*Brief*
Set the records down again exactly, apart from any pictures in them.

---------------

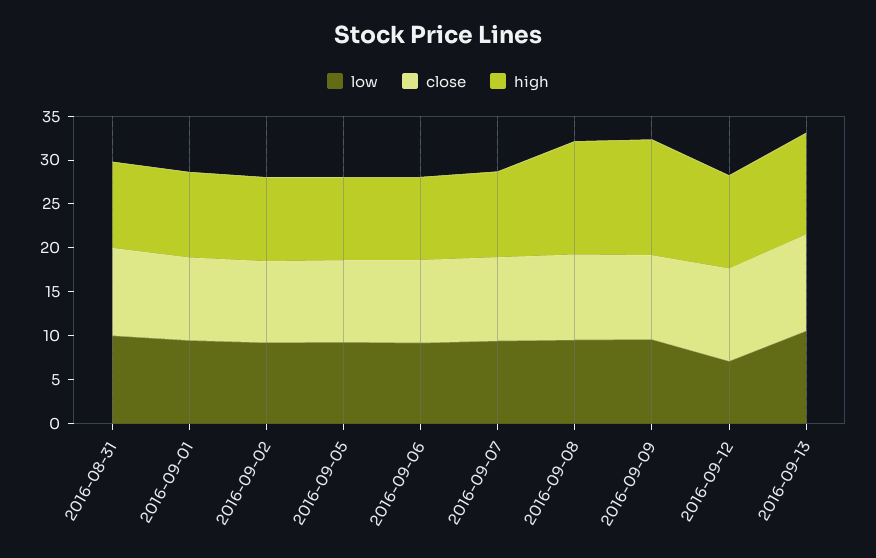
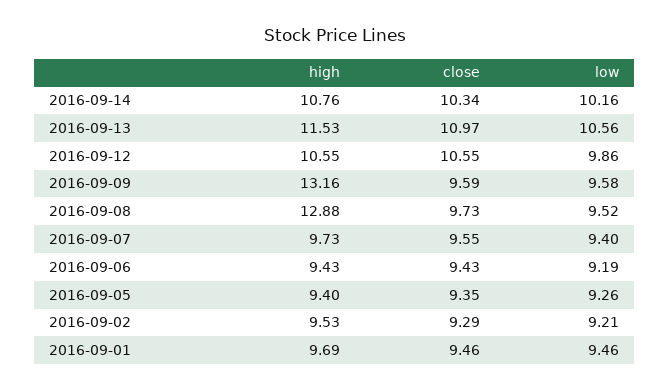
low, 2016-08-31: 10 -> none
close, 2016-08-31: 10 -> none
high, 2016-08-31: 10 -> none
low, 2016-09-12: 7 -> 9.86
high, 2016-09-14: none -> 10.76
close, 2016-09-14: none -> 10.34
low, 2016-09-14: none -> 10.16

---------------

*Solution to the problem*
low, 2016-08-31: 10 -> none
close, 2016-08-31: 10 -> none
high, 2016-08-31: 10 -> none
low, 2016-09-12: 7 -> 9.86
high, 2016-09-14: none -> 10.76
close, 2016-09-14: none -> 10.34
low, 2016-09-14: none -> 10.16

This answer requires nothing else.